-- DATA PROVIDED follows --
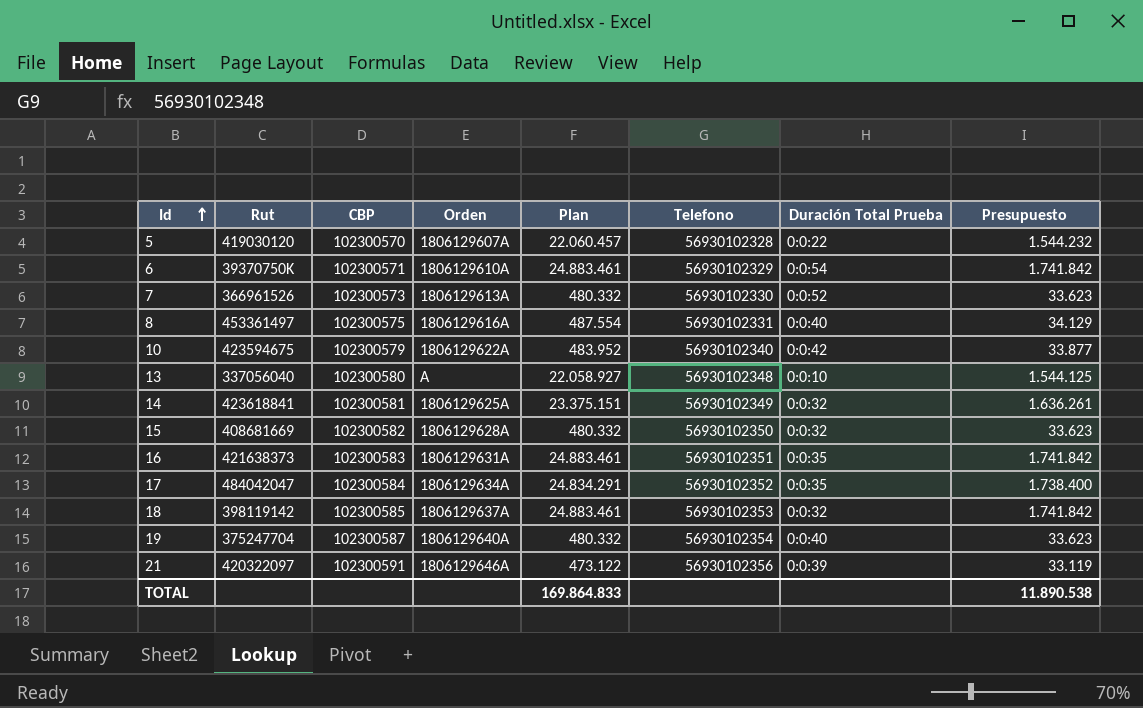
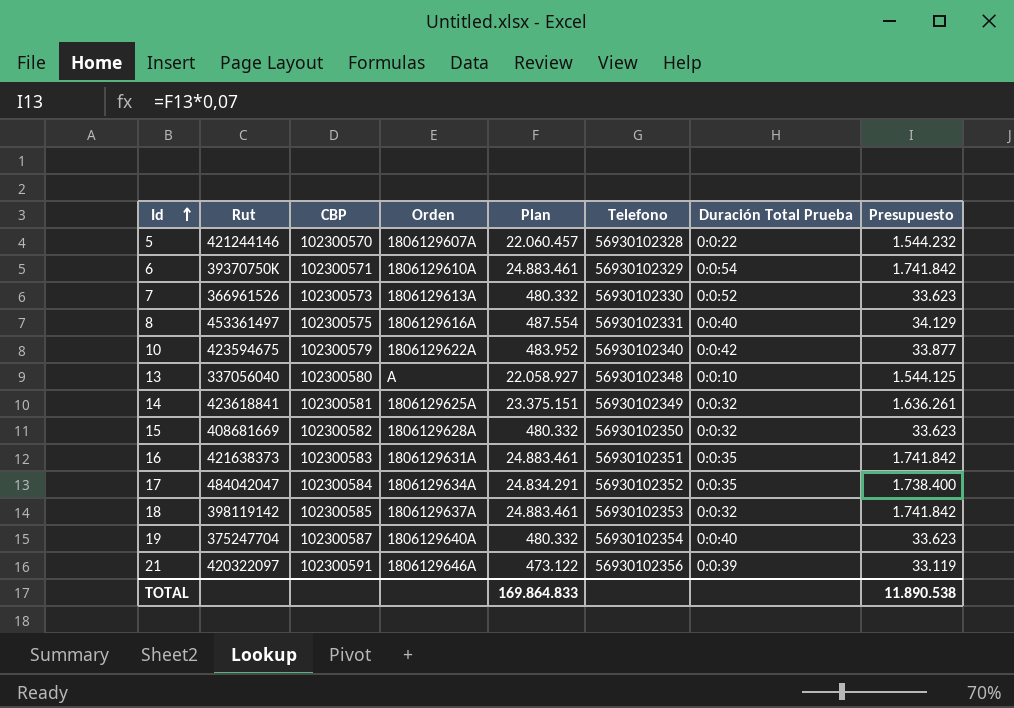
5 | Rut: 419030120 -> 421244146

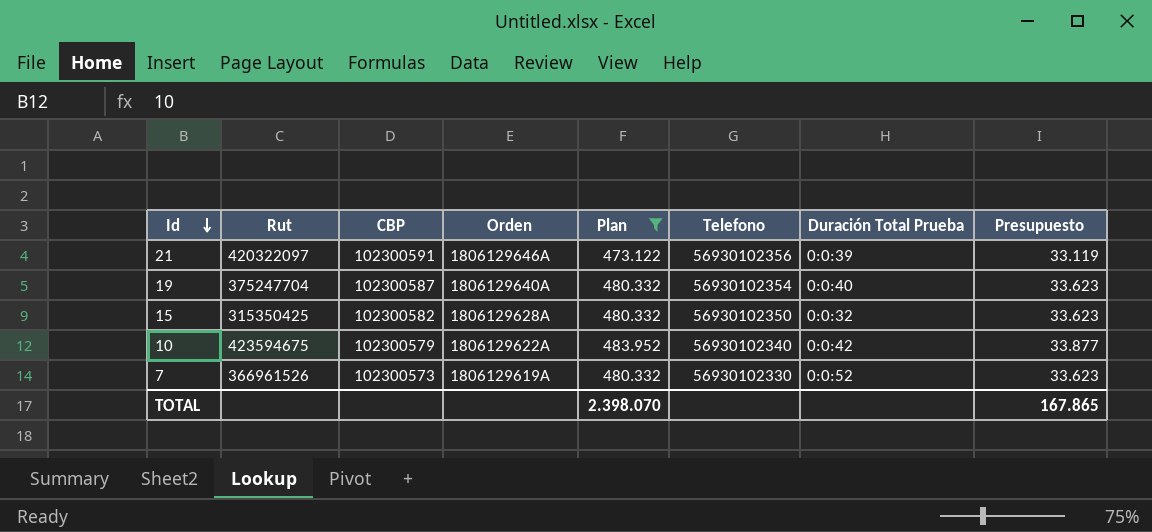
filter: none -> Plan <= 483.952
row order: Id ascending -> Id descending
15 | Rut: 408681669 -> 315350425
7 | Orden: 1806129613A -> 1806129619A
TOTAL | Plan: 169.864.833 -> 2.398.070
TOTAL | Presupuesto: 11.890.538 -> 167.865

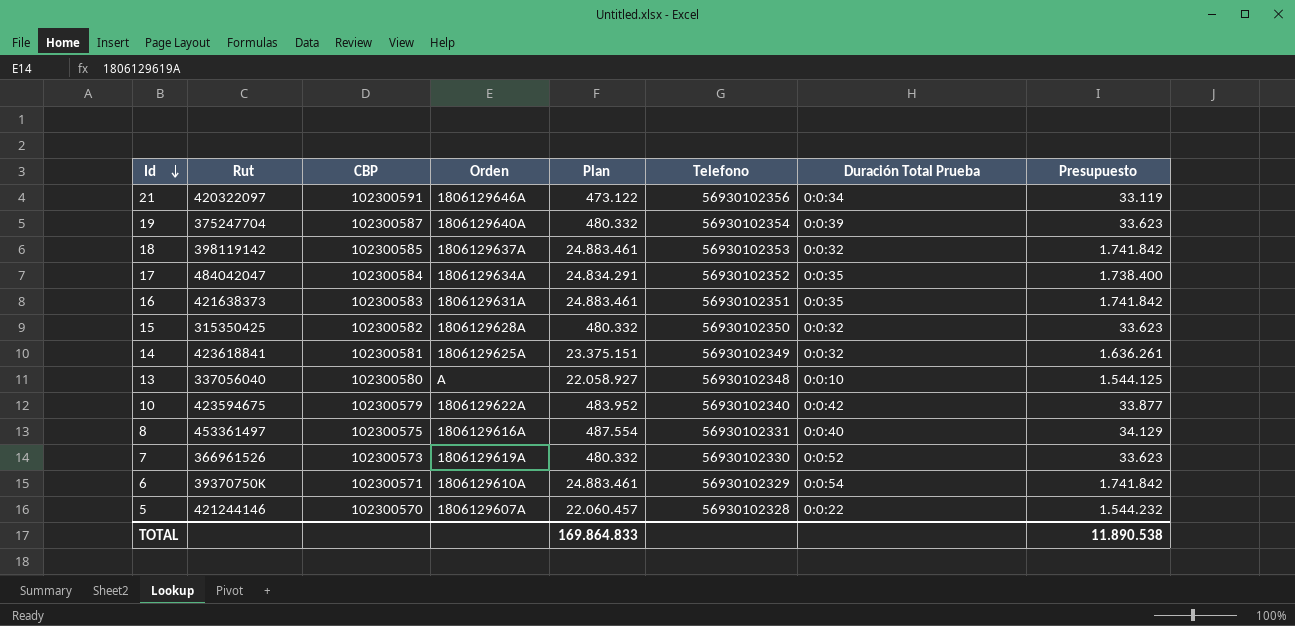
filter: Plan <= 483.952 -> none
21 | Duración Total Prueba: 0:0:39 -> 0:0:34
19 | Duración Total Prueba: 0:0:40 -> 0:0:39
TOTAL | Plan: 2.398.070 -> 169.864.833
TOTAL | Presupuesto: 167.865 -> 11.890.538

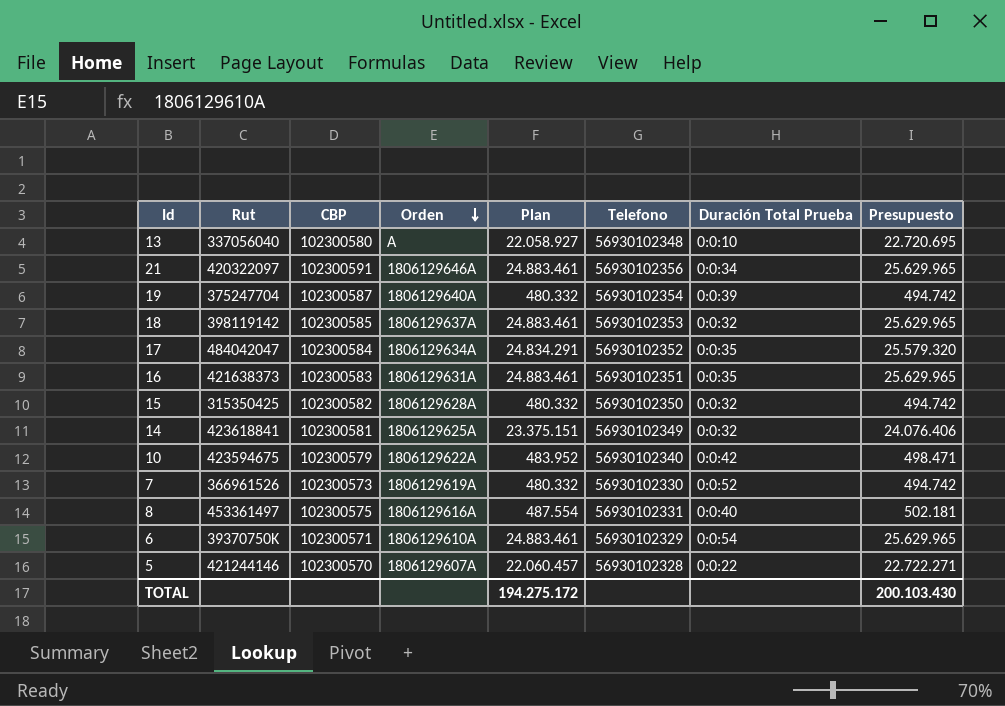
row order: Id descending -> Orden descending
column Presupuesto | formula: [Plan] * 0,07 -> [Plan] * 1,03
21 | Plan: 473.122 -> 24.883.461
TOTAL | Plan: 169.864.833 -> 194.275.172
TOTAL | Presupuesto: 11.890.538 -> 200.103.430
-- DATA PROVIDED concluded --
→ PROBLEM STATEMENT: The answer must be an exact restatement of all the records, with no pictures included.

→ RESULT OF THE TASK:
5 | Rut: 419030120 -> 421244146

filter: none -> Plan <= 483.952
row order: Id ascending -> Id descending
15 | Rut: 408681669 -> 315350425
7 | Orden: 1806129613A -> 1806129619A
TOTAL | Plan: 169.864.833 -> 2.398.070
TOTAL | Presupuesto: 11.890.538 -> 167.865

filter: Plan <= 483.952 -> none
21 | Duración Total Prueba: 0:0:39 -> 0:0:34
19 | Duración Total Prueba: 0:0:40 -> 0:0:39
TOTAL | Plan: 2.398.070 -> 169.864.833
TOTAL | Presupuesto: 167.865 -> 11.890.538

row order: Id descending -> Orden descending
column Presupuesto | formula: [Plan] * 0,07 -> [Plan] * 1,03
21 | Plan: 473.122 -> 24.883.461
TOTAL | Plan: 169.864.833 -> 194.275.172
TOTAL | Presupuesto: 11.890.538 -> 200.103.430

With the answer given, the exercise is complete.